O desfralde não se refere somente a retirada das fraldas, junto com ele o psiquismo do bebê vai se transformando, cada passo conquistado na retirada da fralda equivale a mais um passo para a independência desse sujeito. Quando falamos de independência não nos referimos a questão de ir ao banheiro sozinho, mas sim da independência afetiva que se coloca a partir daí, e essa independência tem que ser desejada e incentivada principalmente pelos pais.

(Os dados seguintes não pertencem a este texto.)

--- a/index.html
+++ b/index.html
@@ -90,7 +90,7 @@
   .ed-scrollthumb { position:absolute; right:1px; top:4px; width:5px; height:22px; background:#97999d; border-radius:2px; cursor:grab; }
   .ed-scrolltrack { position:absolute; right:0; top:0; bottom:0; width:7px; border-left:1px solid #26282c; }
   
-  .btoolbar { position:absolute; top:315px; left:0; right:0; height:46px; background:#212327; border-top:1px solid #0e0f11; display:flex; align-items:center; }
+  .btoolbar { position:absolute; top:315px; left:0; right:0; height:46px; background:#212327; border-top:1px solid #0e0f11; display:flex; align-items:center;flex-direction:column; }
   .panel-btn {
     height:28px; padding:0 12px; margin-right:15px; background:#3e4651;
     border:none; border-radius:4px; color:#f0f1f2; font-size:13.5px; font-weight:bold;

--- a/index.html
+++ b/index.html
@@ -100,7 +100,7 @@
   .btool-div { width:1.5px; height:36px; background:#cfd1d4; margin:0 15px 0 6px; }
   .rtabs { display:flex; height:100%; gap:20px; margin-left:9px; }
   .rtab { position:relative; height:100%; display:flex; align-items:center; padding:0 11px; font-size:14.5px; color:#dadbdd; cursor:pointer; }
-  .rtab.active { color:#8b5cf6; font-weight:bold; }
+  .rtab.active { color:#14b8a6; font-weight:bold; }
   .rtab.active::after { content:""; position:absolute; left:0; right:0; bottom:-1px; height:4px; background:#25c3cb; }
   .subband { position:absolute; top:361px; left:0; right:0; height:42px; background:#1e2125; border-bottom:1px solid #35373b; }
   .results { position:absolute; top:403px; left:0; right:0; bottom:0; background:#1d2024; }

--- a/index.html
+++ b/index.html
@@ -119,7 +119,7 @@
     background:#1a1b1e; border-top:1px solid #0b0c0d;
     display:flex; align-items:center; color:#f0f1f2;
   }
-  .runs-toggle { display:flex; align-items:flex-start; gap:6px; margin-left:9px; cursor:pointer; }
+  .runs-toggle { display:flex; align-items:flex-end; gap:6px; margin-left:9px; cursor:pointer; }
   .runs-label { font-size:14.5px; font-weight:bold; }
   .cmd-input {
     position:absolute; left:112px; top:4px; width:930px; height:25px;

As ambivalências, próprias dessa fase e que nos acompanharão durante toda a vida, estão evidentes nos conflitos vivenciados pelas crianças: fazer xixi no penico ou não fazer; fazer cocô na fralda ou não fazer; atender a solicitação dos papais ou desfrutar do domínio do meu corpo que é novo para mim? Entretanto, as ambivalências também podem ser observadas nos pais, entre elas, talvez a mais difícil: deixar meu bebê crescer ou continuar com ele assim tão grudadinho a mim? Essas resoluções precisam ser elaboradas pela criança, mas os pais podem e devem ajudar, primeiramente, olhando para dentro de si mesmos e percebendo seus pensamentos, sentimentos, dúvidas e medos com relação a criança e a essa etapa de seu desenvolvimento.

Marcelli (1998) identifica três eixos que influenciam o processo de retirada das fraldas, a saber: eixo neurofisiológico, eixo cultural e o eixo relacional. O autor enfatiza que cada cultura tem suas normas e regras, umas mais e outras menos rígidas com relação ao asseio corporal. As fezes e urina exprimem em qualquer sociedade uma carga afetiva, positiva ou negativa, e os sentimentos dos pais em relação ao que é produzido pelos seus filhos - como uma oferta e um bom presente, ou como algo ruim e um detrito – acabam influenciando no domínio que a criança terá de seu corpo.

Com relação a questão motora e neurofisiológica de quando iniciar o desfralde, destaca-se a fala da psicanalista François Dolto, diz ela:

“é por volta de dois anos, a partir do momento em que uma criança é capaz de subir e descer uma escada sozinha até o último degrau, é nesse momento que seu sistema nervoso esta constituído e que ela consegue portanto tirar a fralda, antes não consegue (...) O treinamento deve ser sempre no banheiro e nunca nos cômodos onde se fica e onde se come”(Dolto, 1998, p.21).

A fala de François Dolto se refere a aquisição neurofisiológica e ao treinamento, mas como vimos, isso por si só não garante que o desfralde acontecerá rapidamente. Para que a criança consiga subir sozinha uma escada, ela precisa se sentir segura e confiante, o mesmo se dá com o desfralde. O controle dos esfíncteres ocorrerá mais facilmente quanto menor for o controle dos pais no treinamento e quanto menor forem seus conflitos intrapsíquicos. O tempo é singular, cada criança e família terá e precisará do seu tempo para elaborar todas as transformações que acontecerão a partir dessa fase.

Referências:

Dolto, Françoise. (2008) Quando os filhos precisam dos pais. São Paulo: WMF Martins Fontes.

Marcelli, D. (1998) Manual de psicopatologia da infância de Ajuriaguerra. 5ed. Porto Alegre: Artmed.